Posted By: JohnK Re: 80 Watt amp to 150.... Is it worth it???? - 02/13/05 04:03 AM
Todd, there's a considerable "old audiophile's tale" element in the quest for more power. This is yet another area of life in which we sometimes assume that more is always better, but it ain't necessarily so. Keep in mind that your M60s use about 1 watt at a comfortably loud average listening level. Brief split second peaks might use as much as 100 watts or more depending on factors such as distance of the listener, size of the room, dynamic range of the material being played and average level being used for listening. The diiference between 80 watts and 150 watts is only about 2.7dB(e.g. 110dB on a peak compared with 112.7dB)and it's highly unlikely from what you describe that you'd be in need of the small extra headroom involved.
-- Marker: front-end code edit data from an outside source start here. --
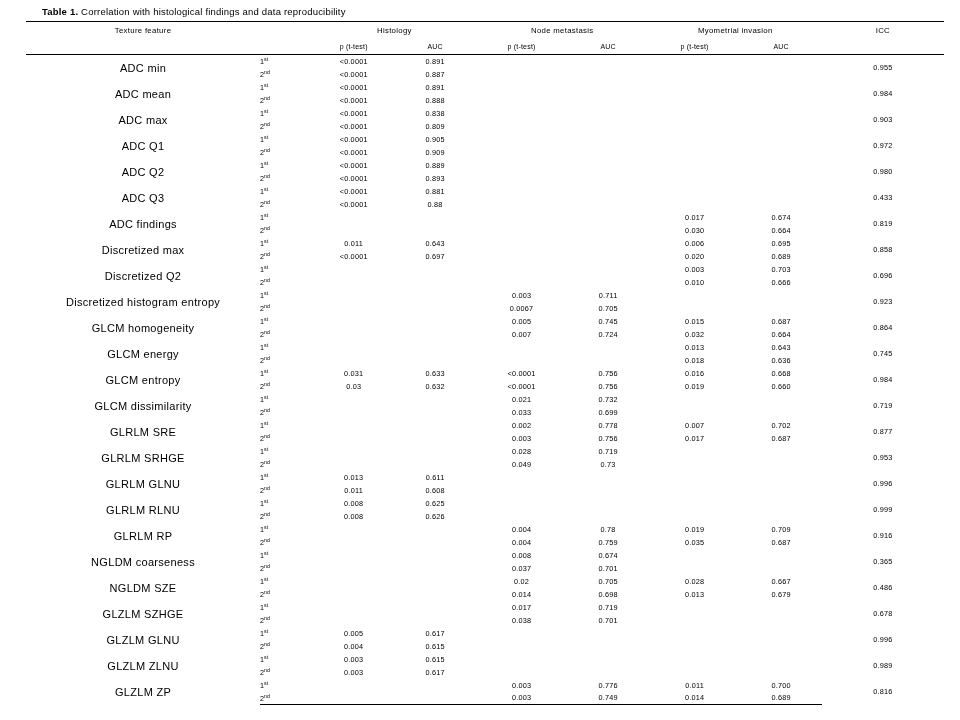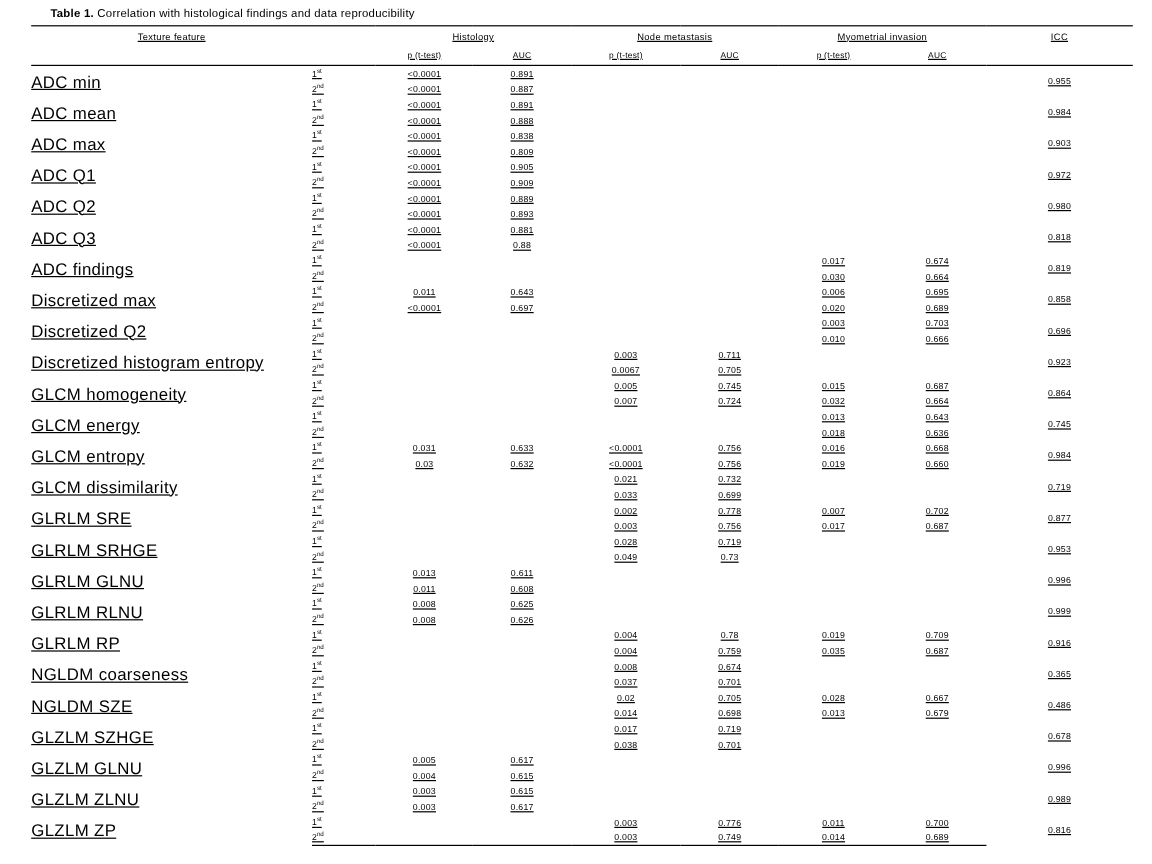--- a/index.html
+++ b/index.html
@@ -35,7 +35,6 @@
     margin-left: 26px;
     table-layout: fixed;
     font-size: 7.5px;
-    text-decoration: underline;
   }
   table.tbl td, table.tbl th {
     padding: 0;

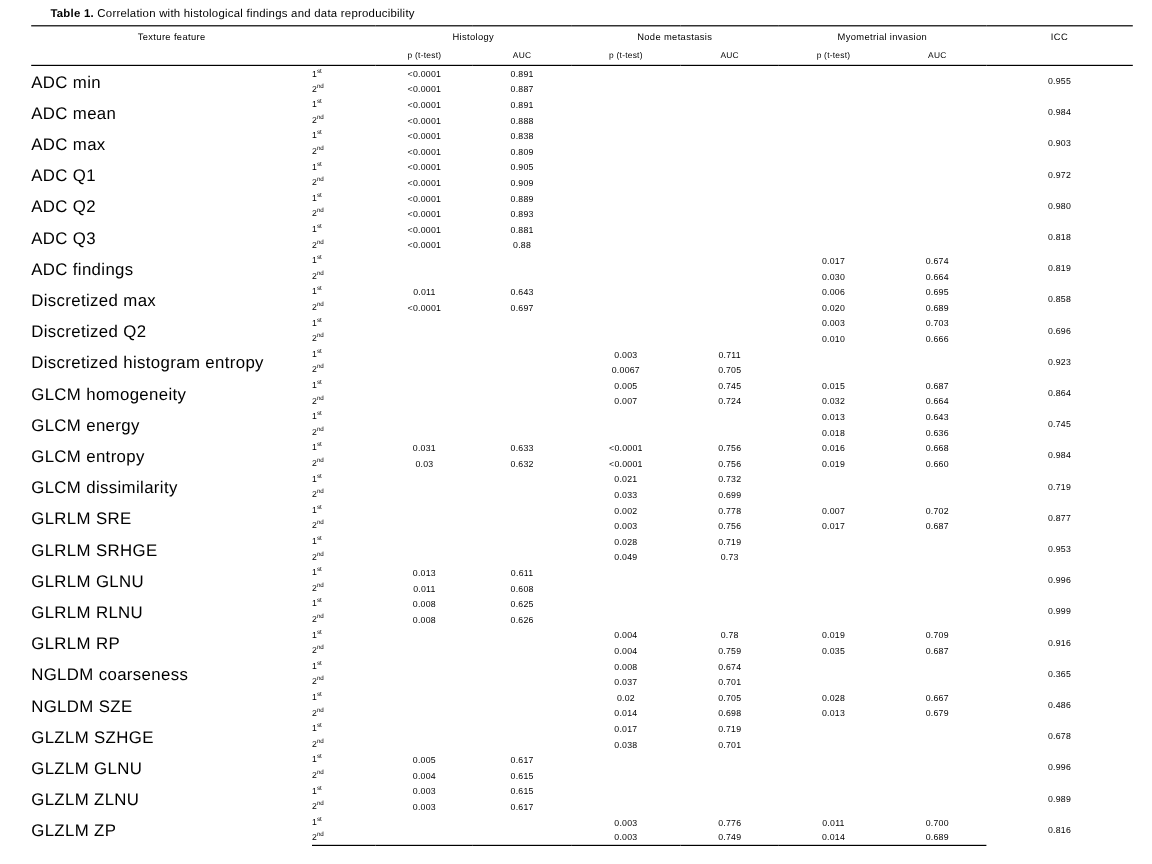--- a/index.html
+++ b/index.html
@@ -59,8 +59,8 @@
     letter-spacing: 0.2px;
   }
   .feature-cell {
-    text-align: left;
-    font-size: 14px;
+    text-align: center;
+    font-size: 11px;
     letter-spacing: 0.3px;
     padding-right: 10px;
   }

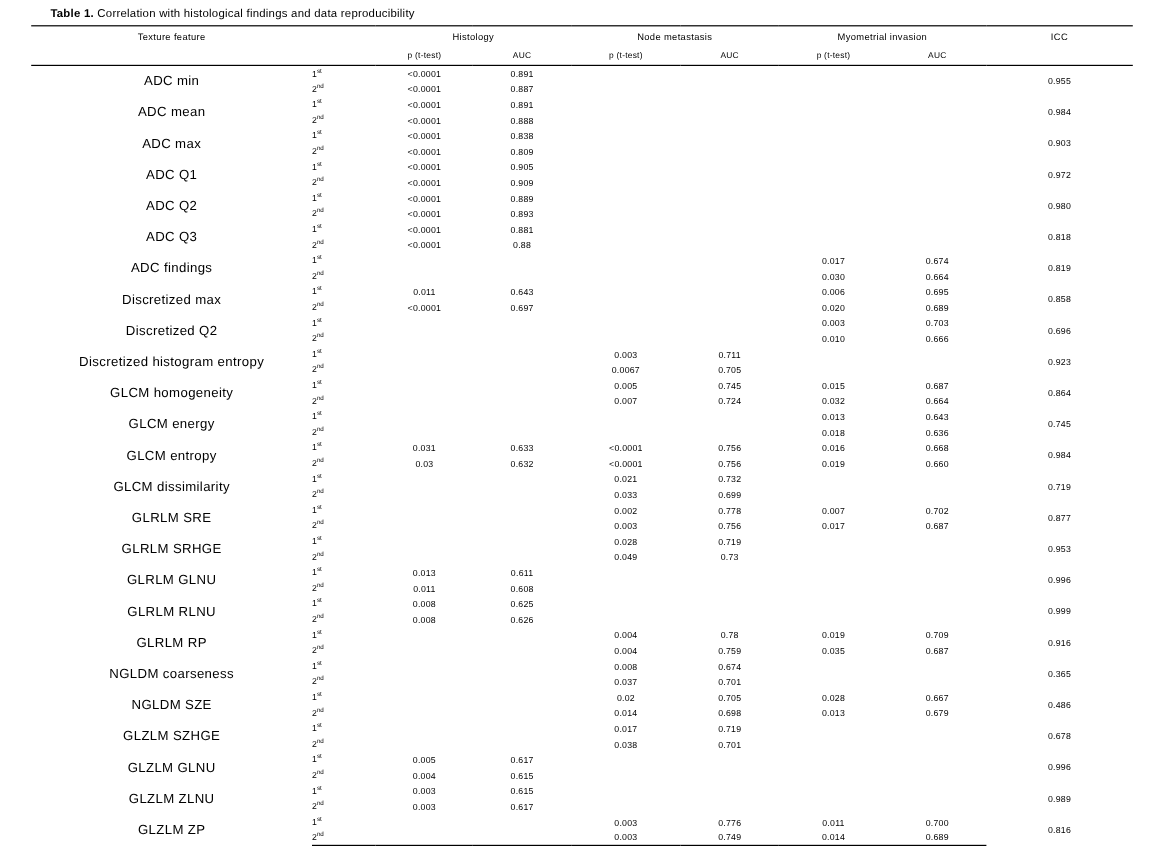--- a/index.html
+++ b/index.html
@@ -249,7 +249,7 @@
           <td class="num"></td>
           <td class="num"></td>
           <td class="num"></td>
-          <td class="icc" rowspan="2">0.818</td>
+          <td class="icc" rowspan="2">0.433</td>
         </tr>
         <tr class="row-cell">
           <td class="ord-cell">2<sup>nd</sup></td>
Unused headroom is just that; unused.
Posted By: alan Re: 80 Watt amp to 150.... Is it worth it???? - 02/13/05 02:39 PM
Hi Todd,

JohnK's advice is excellent, but ask yourself when you are listening, Does the signal sound clean and distortion-free (assuming you are using a good recording)? Or does it become congested and muddy as you increase the volume?
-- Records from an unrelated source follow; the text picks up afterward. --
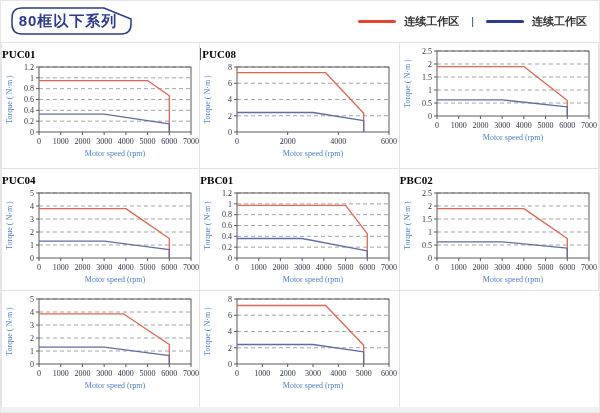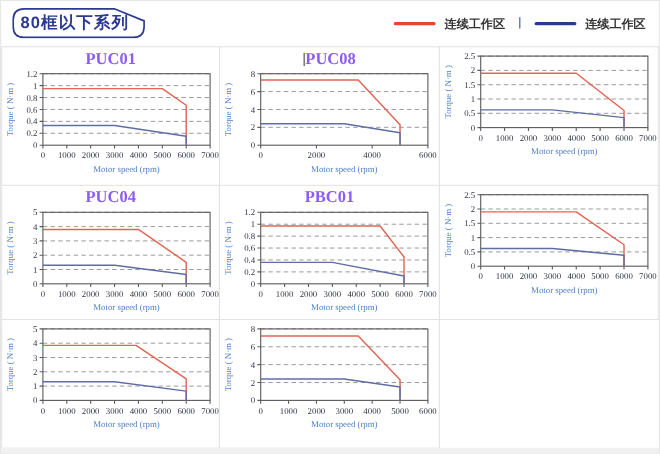--- a/index.html
+++ b/index.html
@@ -35,8 +35,8 @@
   .cell.left{border-left:1px solid #e3e3e3;}
   .cell.empty{border:none;background:#fff;}
   .c-title{
-    text-align:center;font-family:"Liberation Serif",serif;font-weight:bold;
-    font-size:15px;color:#8b5cf6;height:16px;line-height:16px;
+    font-family:"Liberation Serif",serif;font-weight:bold;
+    font-size:11px;color:#000000;height:16px;line-height:16px;
   }
   .caret{display:inline-block;width:1px;height:12px;background:#444;vertical-align:-2px;margin-right:1px;}
   .c-svg{display:block;margin:0 auto;}

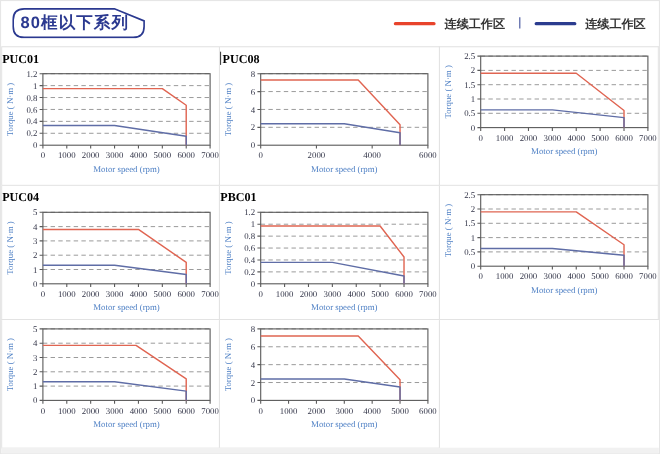--- a/index.html
+++ b/index.html
@@ -274,6 +274,7 @@
         </svg>
       </div>
       <div class="cell">
+        <div class="c-title"><span>PBC02</span></div>
         <svg class="c-svg" width="196" height="100" viewBox="0 0 196 100">
           <line x1="36" y1="57" x2="188" y2="57" stroke="#9a9a9a" stroke-width="0.9" stroke-dasharray="4,3"></line>
           <line x1="36" y1="44" x2="188" y2="44" stroke="#9a9a9a" stroke-width="0.9" stroke-dasharray="4,3"></line>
It seems to me you likely have enough power, but the old maxim "you can never have too much power" still applies. JohnK is correct in that having hundreds of watts in reserve may be a waste if you never utilize that power.

Our personal taste in playback levels varies quite a lot from one person to the next and the room size can be a huge factor.. As I've noted on these boards in the past, several of my colleagues in much larger rooms than my own listen at extremely loud levels and on occasion have caused large monoblocs at 250 watts per channel to shut down. (I had to leave the house it was so loud.) They were listening to high-power rock and pop at what to me were absurdly loud levels.
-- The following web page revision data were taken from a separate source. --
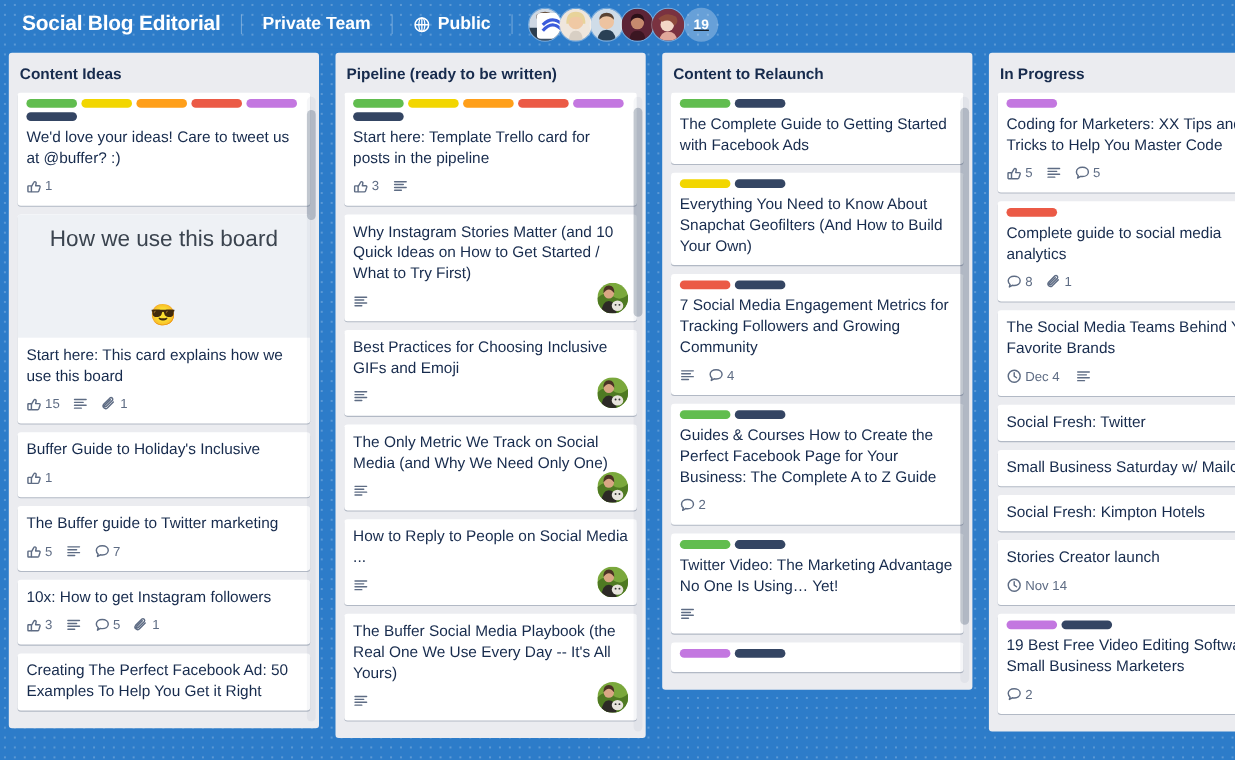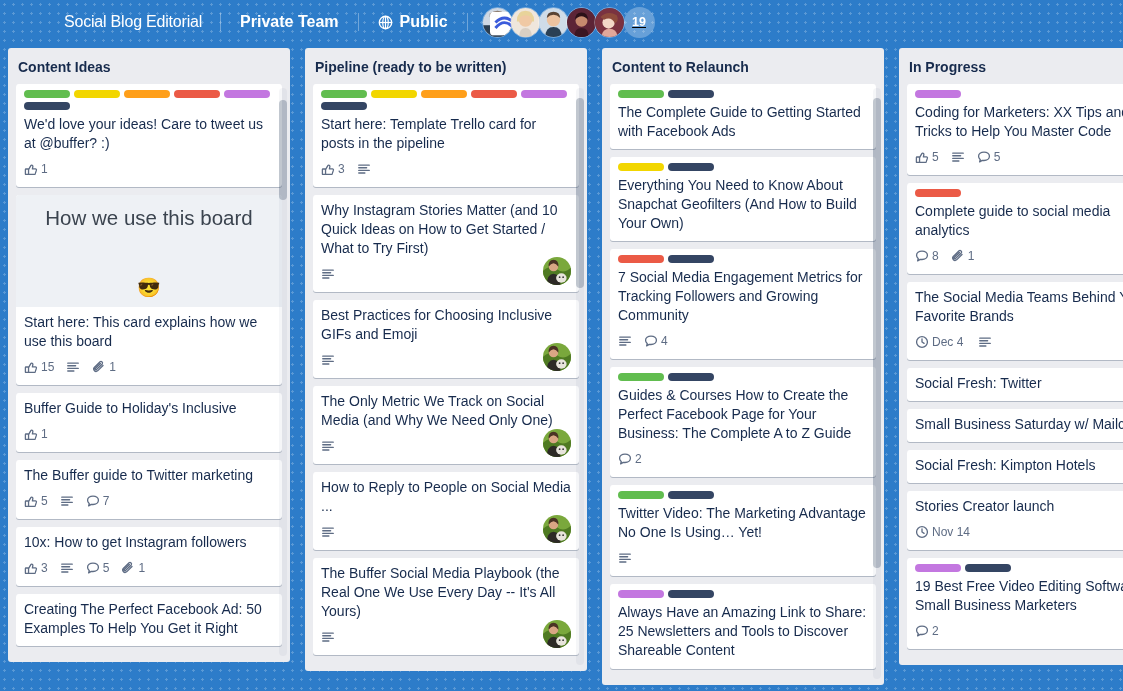--- a/index.html
+++ b/index.html
@@ -40,13 +40,12 @@
 
   .board-title {
     color: #fff;
-    font-size: 16px;
-    font-weight: normal;
+    font-size: 19px;
+    font-weight: bold;
     letter-spacing: -0.2px;
     padding: 4px 8px;
     border-radius: 3px;
     white-space: nowrap;
-    margin-left: 44px;
   }
 
   .hdr-sep {

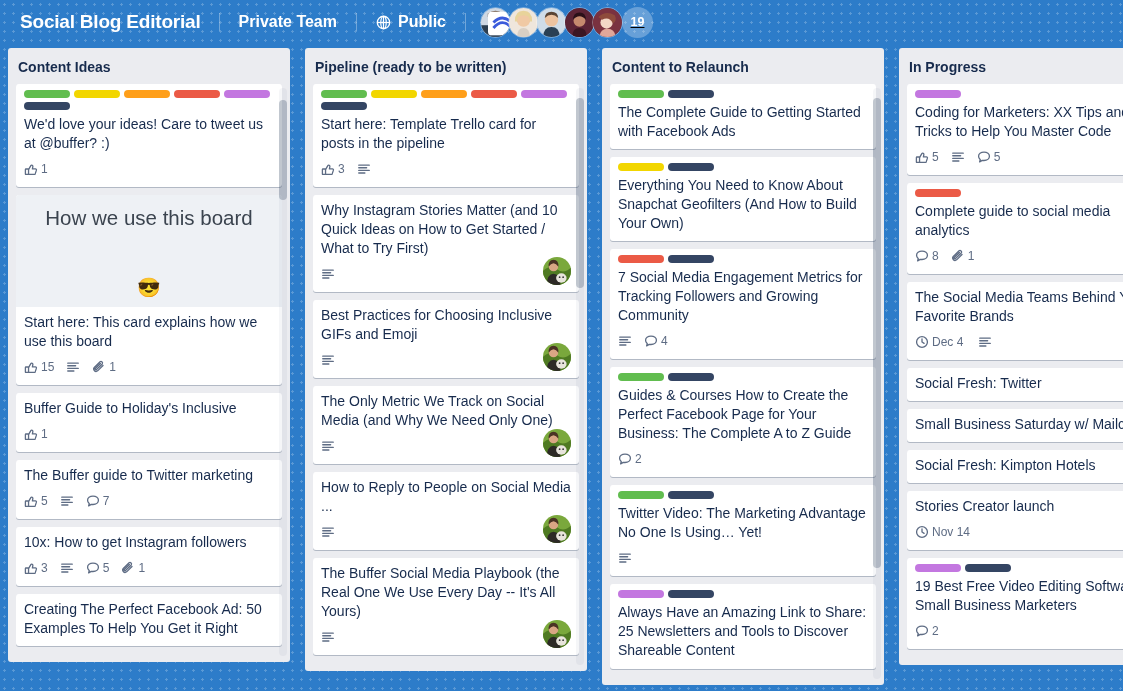--- a/index.html
+++ b/index.html
@@ -750,7 +750,6 @@
             <span class="label" style="background: rgb(195, 119, 224);"></span>
             <span class="label" style="background: rgb(52, 69, 99);"></span>
           </div>
-          <div class="card-title">Always Have an Amazing Link to Share: 25 Newsletters and Tools to Discover Shareable Content</div>
         </div>
       </div>
       <div class="scroll-track"></div>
I've never detected these alleged changes in the quality of the sound ("better bass; "fuller sound" etc.) by substituting much larger amplifiers in place of a well-designed receiver when all the variables are controlled. Of course this will change if you go for very high SPLs in big rooms. I'm running a pair of M80ti's with about 80 watts per channel in my modest (2,100 cu. ft.) living room and it is clean and distortion-free at the loudest levels I ever listen at (peaks up to 98 dB SPL about 10 feet away from the speakers). If I were in a much larger room--say 5,000 cu ft or larger--I'd likely bring my 250 watt per channel amp out of the closet to run the M80s.

Of course given the huge psycho-acoustic biases at play when uncontrolled tests are performed (typical of many so-called high-end magazine reviewers), if you think you'll hear an improvement when you switch to a much larger, separate power amp, then you likely will hear it. Is the improvement real? In a sense it is, if you believe it. . .

Regards,
Posted By: Todd Re: 80 Watt amp to 150.... Is it worth it???? - 02/13/05 04:38 PM
Thanks guys.......I knew I could get a good response here.
I agree with Alan and John K here. Yippee! I have experienced 200W per channel vs 50W per channel. The difference for everyday listening levels is slim to none.